Am J Surg. 2000 Aug;180(2):133-6. doi: 10.1016/s0002-9610(00)00435-9.
The accuracy of noncontrast helical computed tomography (CT) for appendicitis has recently been demonstrated. What is its clinical utility?
This was a retrospective review of 443 consecutive community hospital patients evaluated for acute appendicitis over an 18-month period using limited pelvic CT scan or clinical acumen alone.

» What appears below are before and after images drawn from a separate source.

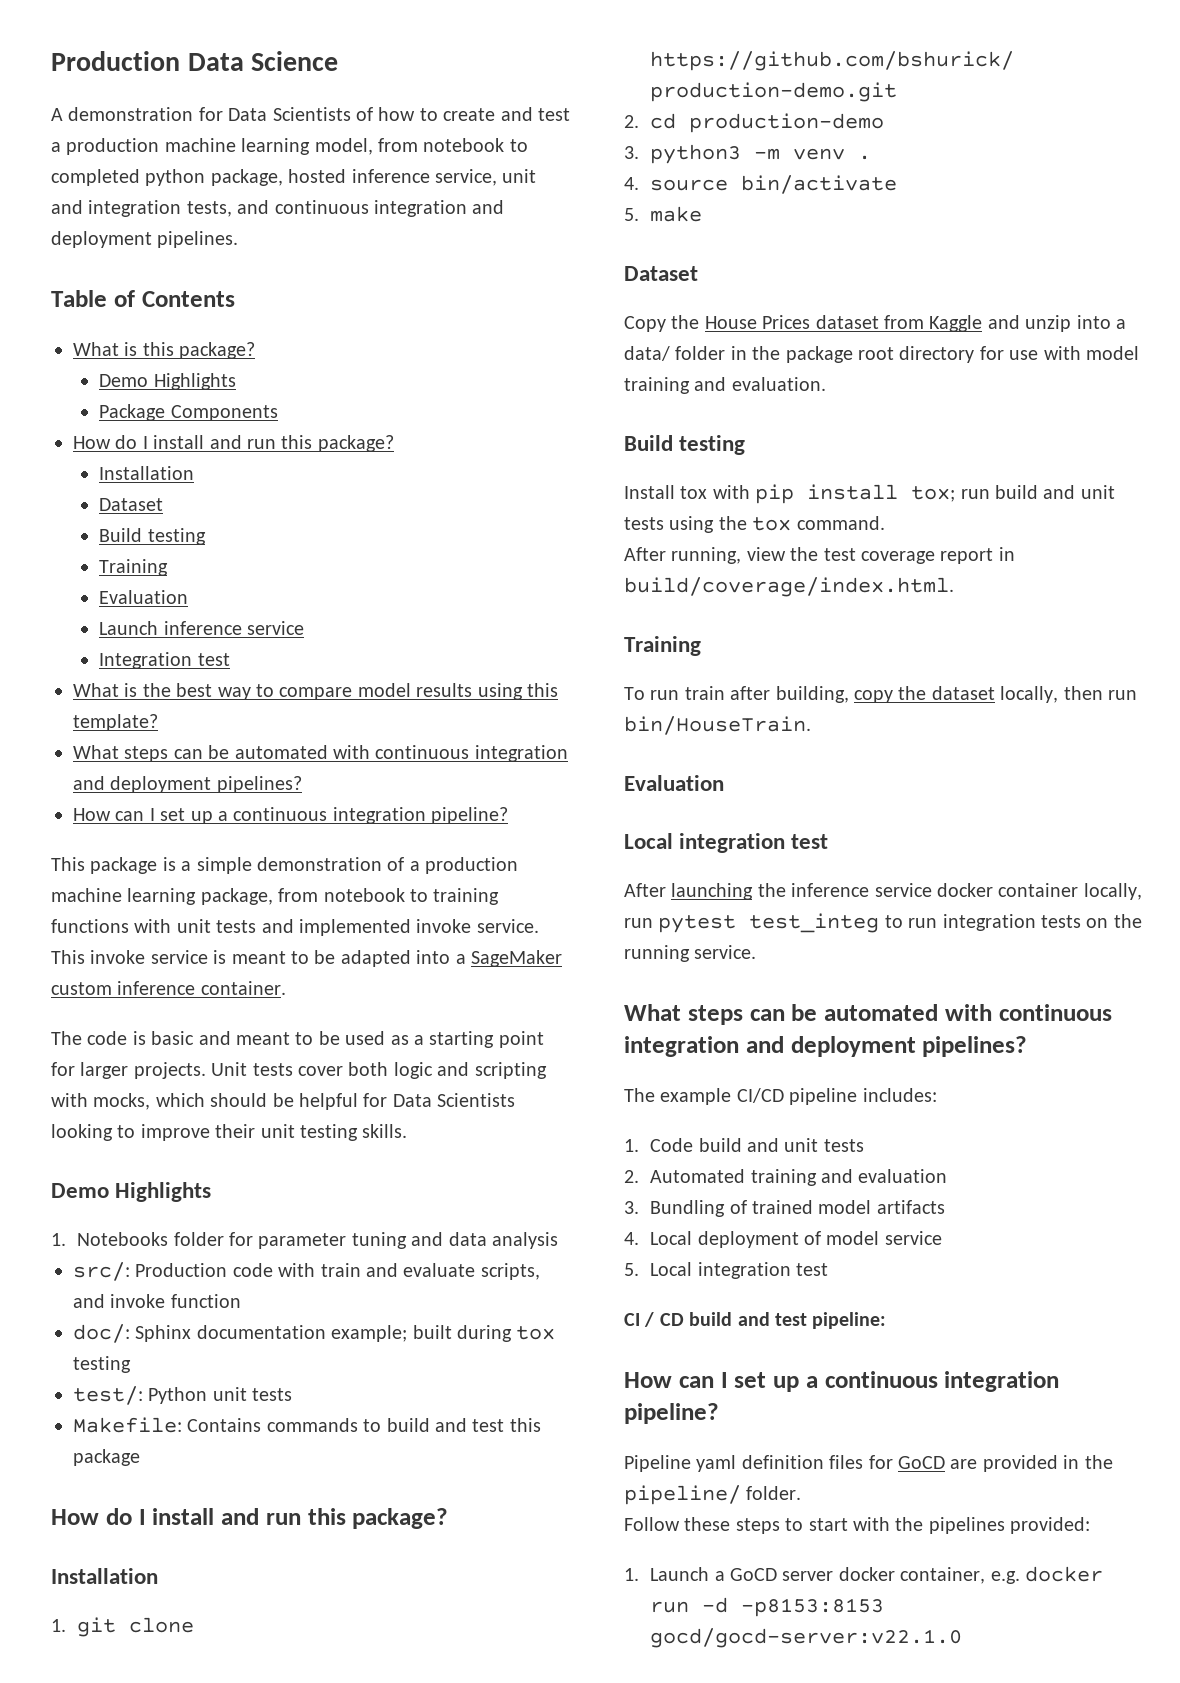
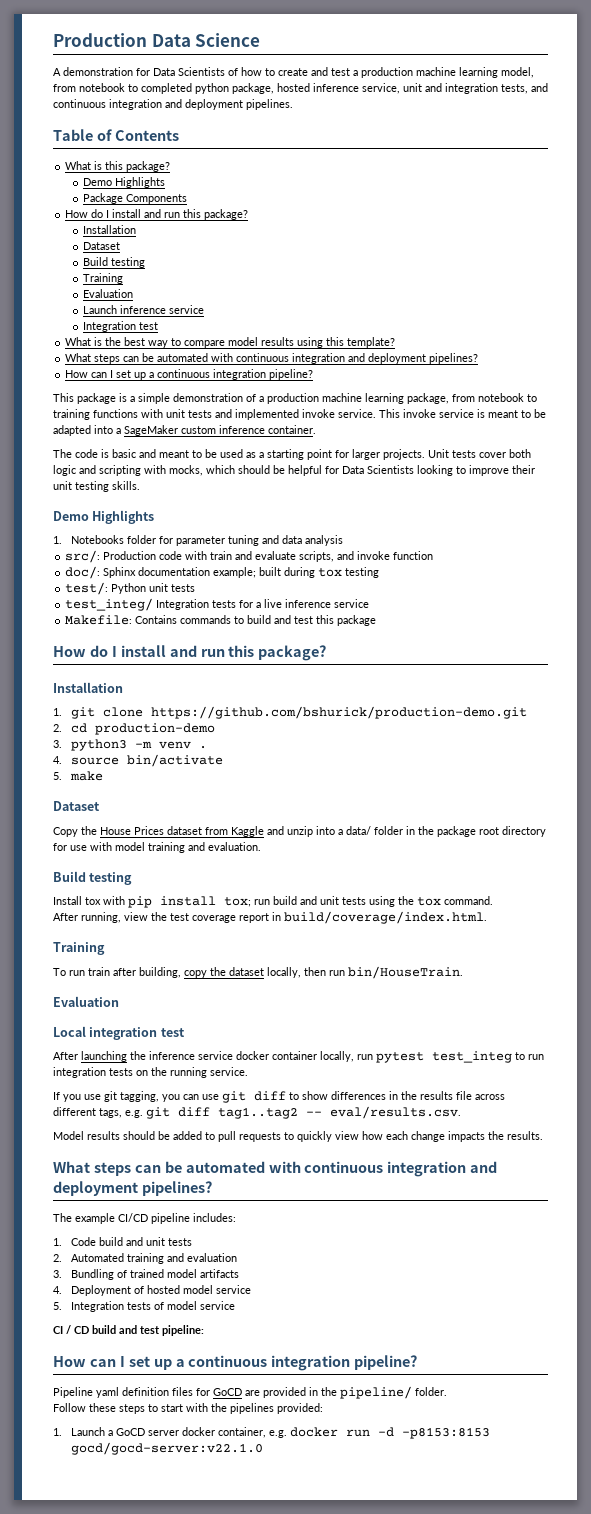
+ test_integ/ Integration tests for a live inference service
+ If you use git tagging, you can use git diff to show differences in the results file across different tags, e.g. git diff tag1..tag2 -- eval/results.csv.
+ Model results should be added to pull requests to quickly view how each change impacts the results.
- 4. Local deployment of model service
+ 4. Deployment of hosted model service
- 5. Local integration test
+ 5. Integration tests of model service

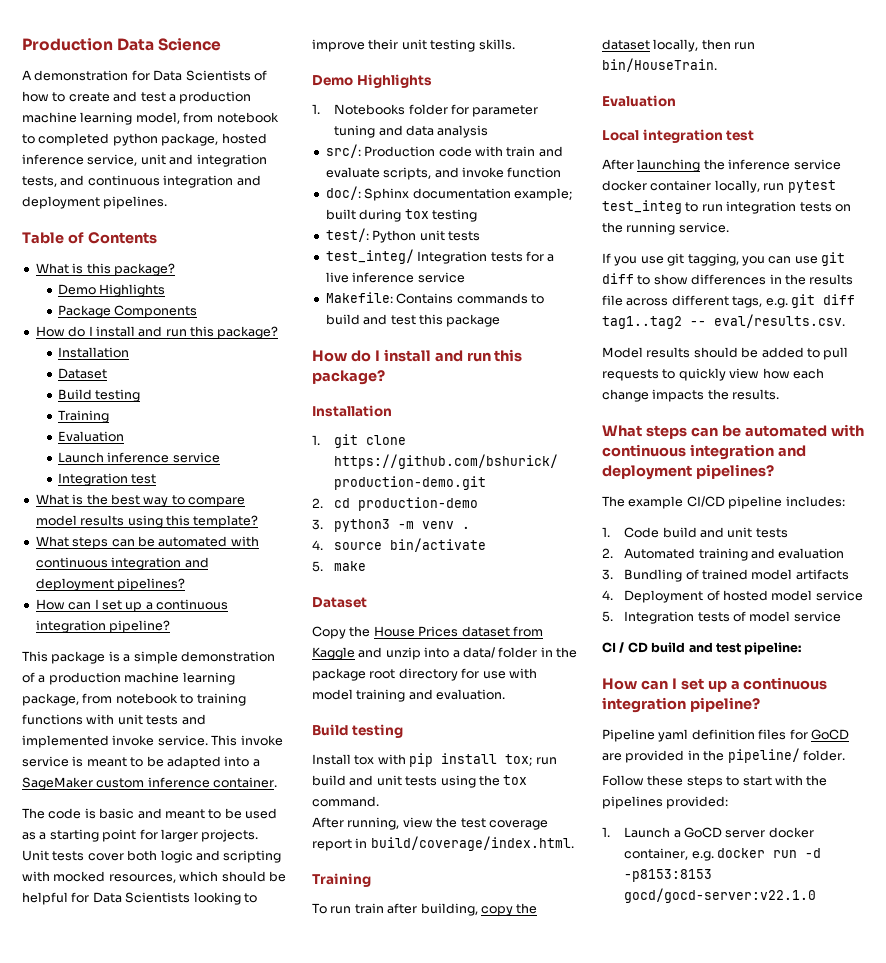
- Unit tests cover both logic and scripting with mocks, which should be helpful for Data Scientists looking to improve their unit testing skills.
+ Unit tests cover both logic and scripting with mocked resources, which should be helpful for Data Scientists looking to improve their unit testing skills.

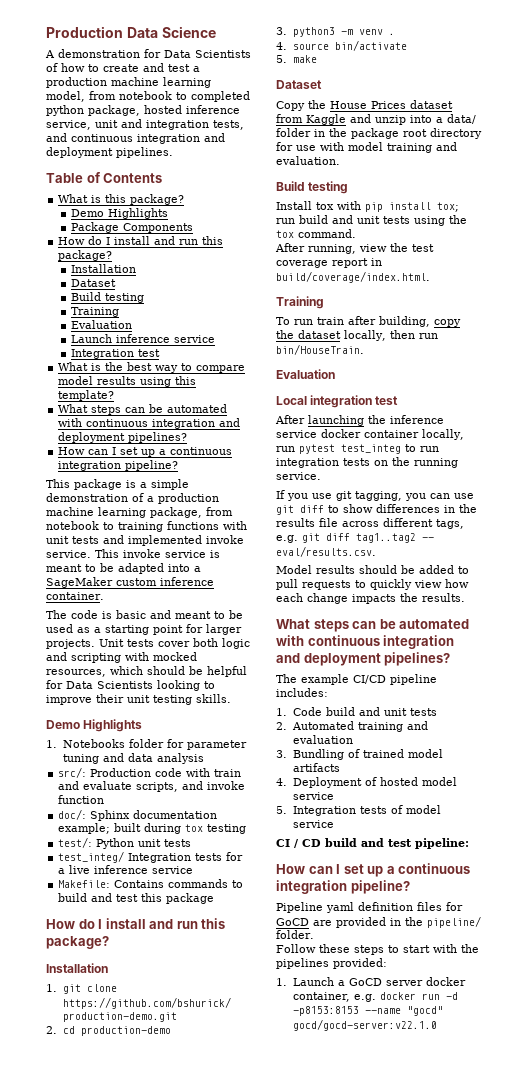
- 1. Launch a GoCD server docker container, e.g. docker run -d -p8153:8153 gocd/gocd-server:v22.1.0
+ 1. Launch a GoCD server docker container, e.g. docker run -d -p8153:8153 --name "gocd" gocd/gocd-server:v22.1.0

Appendicitis was pathologically proven in 158 patients. The negative appendectomy rate was 5.4%. The best radiological indicators for a positive CT for appendicitis were pericecal inflammation (88%) and appendicolith(57%). Appendiceal CT was found to have a 92% sensitivity, 99.6% specificity, and a 97.5% accuracy. There were 260 patients who had a negative CT; 243 of these were sent home. Alternative diagnoses were identified in 22% of patients.
The liberal use of noncontrast helical CT results in a low negative appendectomy rate and a high degree of confidence that a negative CT will allow patients to be sent home safely.
近期已证实非增强螺旋计算机断层扫描(CT)诊断阑尾炎的准确性。其临床实用性如何?
这是一项对443例连续的社区医院患者进行的回顾性研究,这些患者在18个月期间仅通过有限的盆腔CT扫描或临床敏锐度评估急性阑尾炎。
158例患者经病理证实为阑尾炎。阴性阑尾切除率为5.4%。CT诊断阑尾炎阳性的最佳影像学指标是盲肠周围炎症(88%)和阑尾结石(57%)。阑尾CT的敏感性为92%,特异性为99.6%,准确性为97.5%。有260例患者CT检查结果为阴性;其中243例被送回家。22%的患者被确诊为其他疾病。
广泛使用非增强螺旋CT可降低阴性阑尾切除率,并高度确信CT检查结果为阴性的患者可以安全回家。